Monday, January 18, 2010

Missing the Forest for the Trees

In church this past Sunday, the pastors asked the people in our congregation to read over something called the Manhattan Declaration: A Call of Christian Conscience, and, if we felt led, to sign it.

The Declaration is an attempt by a group of thoughtful individuals from Eastern Orthodox, Roman Catholic, and Evangelical Protestant backgrounds to issue a strong statement in support of Life, Marriage, and Religious Freedom.

It is not a document explaining what these people believe regarding various theological issues that have divided the Christian Church down through history. Nor is it a document trying to define what it is that makes a "Christian" a "Christian." It is a document trying to communicate to political leaders today why people who call themselves Christians from a very broad spectrum of theological beliefs agree on three critical issues facing our society.

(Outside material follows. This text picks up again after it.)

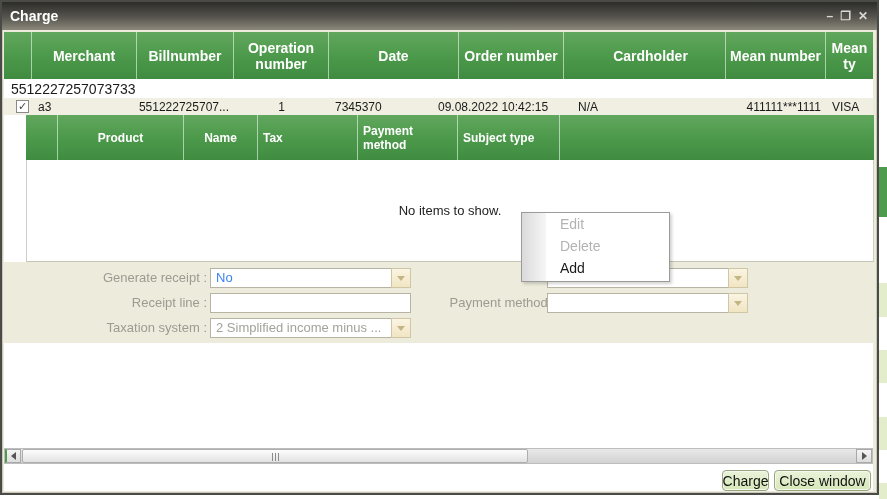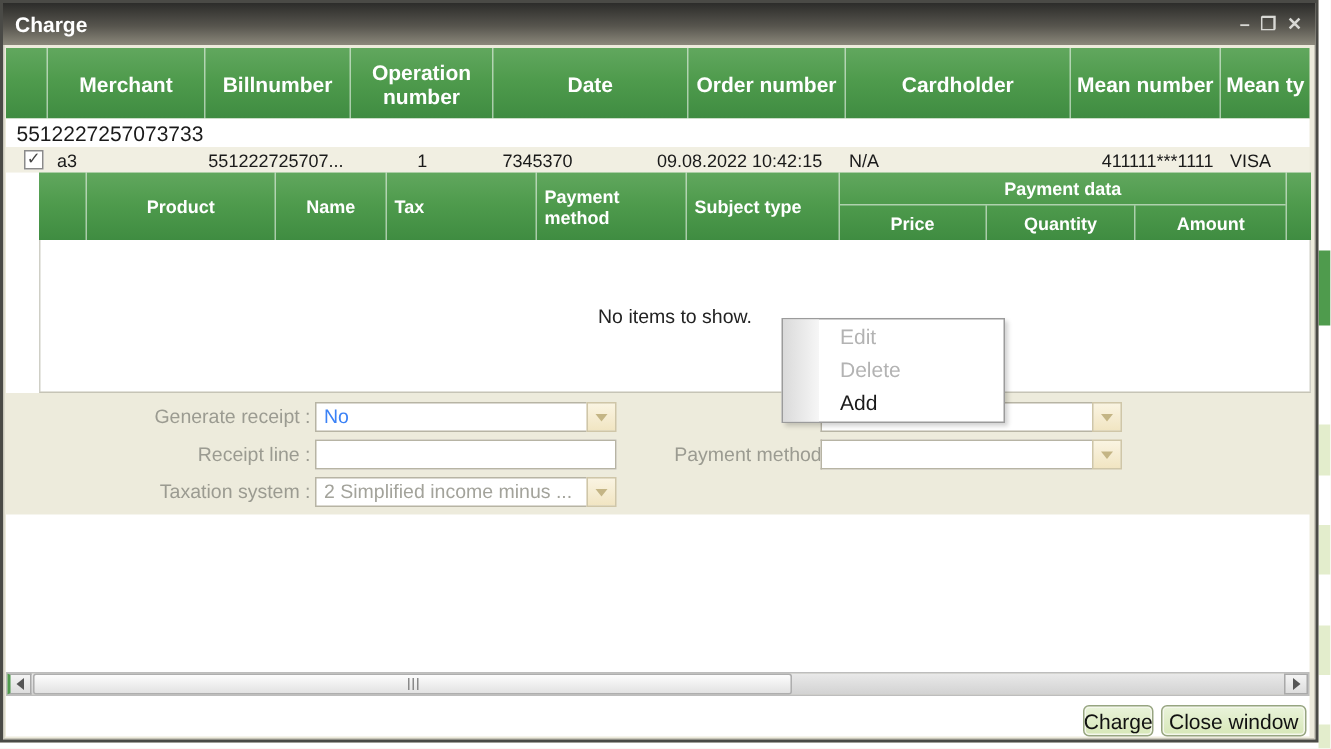"Cardholder" .w-c6 { margin-left: none -> 12px }
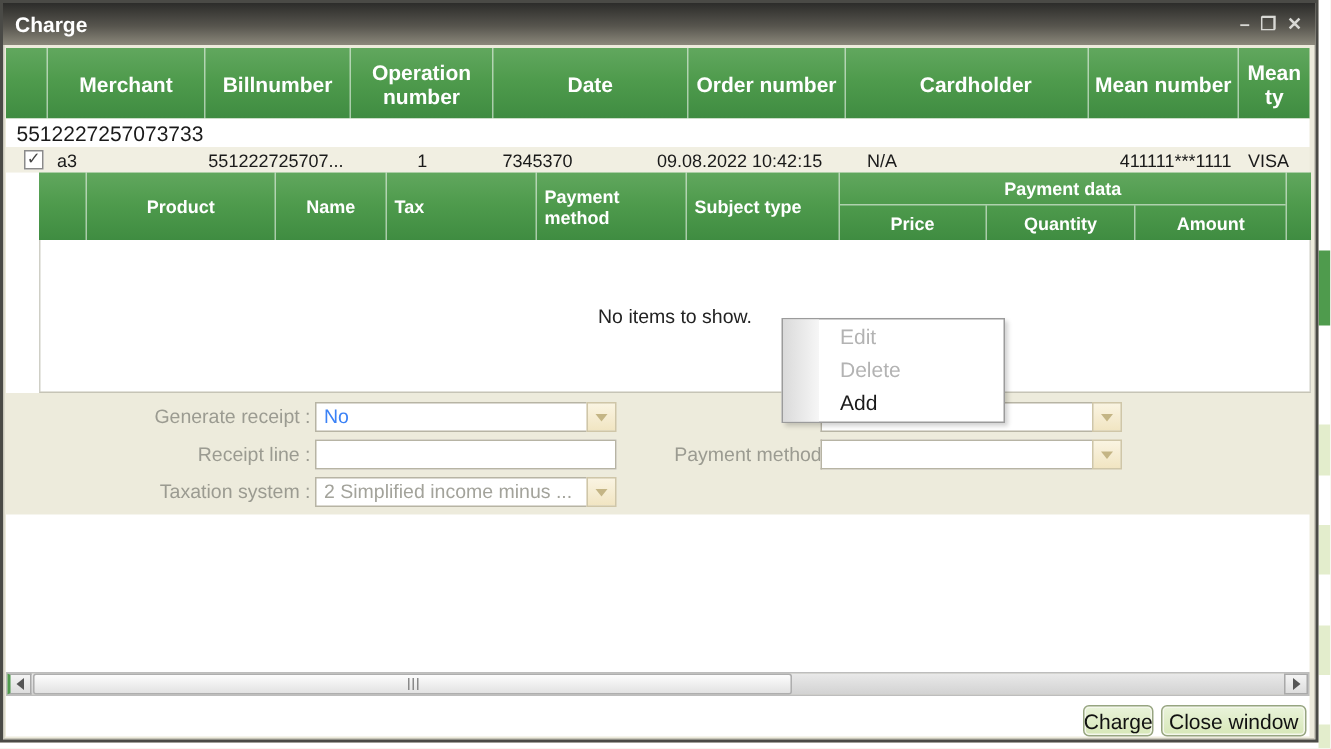"Payment data" div.pd-group { html: <div> <div>Payment data</div> <div> <div>Price</div> <div>Quantity</div> <div>Amount</div> </div> </div> -> none }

I read the Declaration - it was written by academics, so it takes a long time to say what it says. (Because of that, I'm not really sure that it will accomplish what its authors actually intend - but that's a different issue.) However, I agree wholeheartedly with its premise and with what it says regarding each of the three issues it addresses.

But, I was saddened to learn today that several "Christian leaders" who I have respected for many years felt they could not sign the declaration when they were asked because it was not theological enough. They did not oppose the content of what the Declaration said on the issues. They were against the fact that it was too "ecumenical" and did not define the "Gospel" properly - according to their theological systems.

When I read what they said, I honestly felt that they totally missed the point.

The document was not intended to be a theological treatise. It was intended to be a statement by a broad range of people who have called themselves Christians historically to say that Life is important, Marriage is important, and Religious Freedom is important - and each of these areas is under attack in our modern culture.

No one needed to sign the Declaration. I'm not sure if I will sign it or not. But, those who decided not to sign it didn't need to undermine the effort of those who drafted it by coming out publicly against it. Their stated reasons for not signing the Declaration highlight the fact that they view the world through a very narrow set of glasses, and don't really know how to engage a culture.

I am reminded of a comment attributed to a well-known Christian leader in the early days of the abortion controversy. He said he would not comment on the issue of abortion because he did not speak out against "sins" - he spoke out against "sin." Unfortunately, you can't really speak out against "sin" unless you are willing to speak out against the specific forms that it takes.

Our society needs strong statements in support of Biblical morality. In this case, we should applaud the efforts of everyone who speaks out in favor of Life, Marriage, and Religious Freedom, even if we don't always agree with their theology.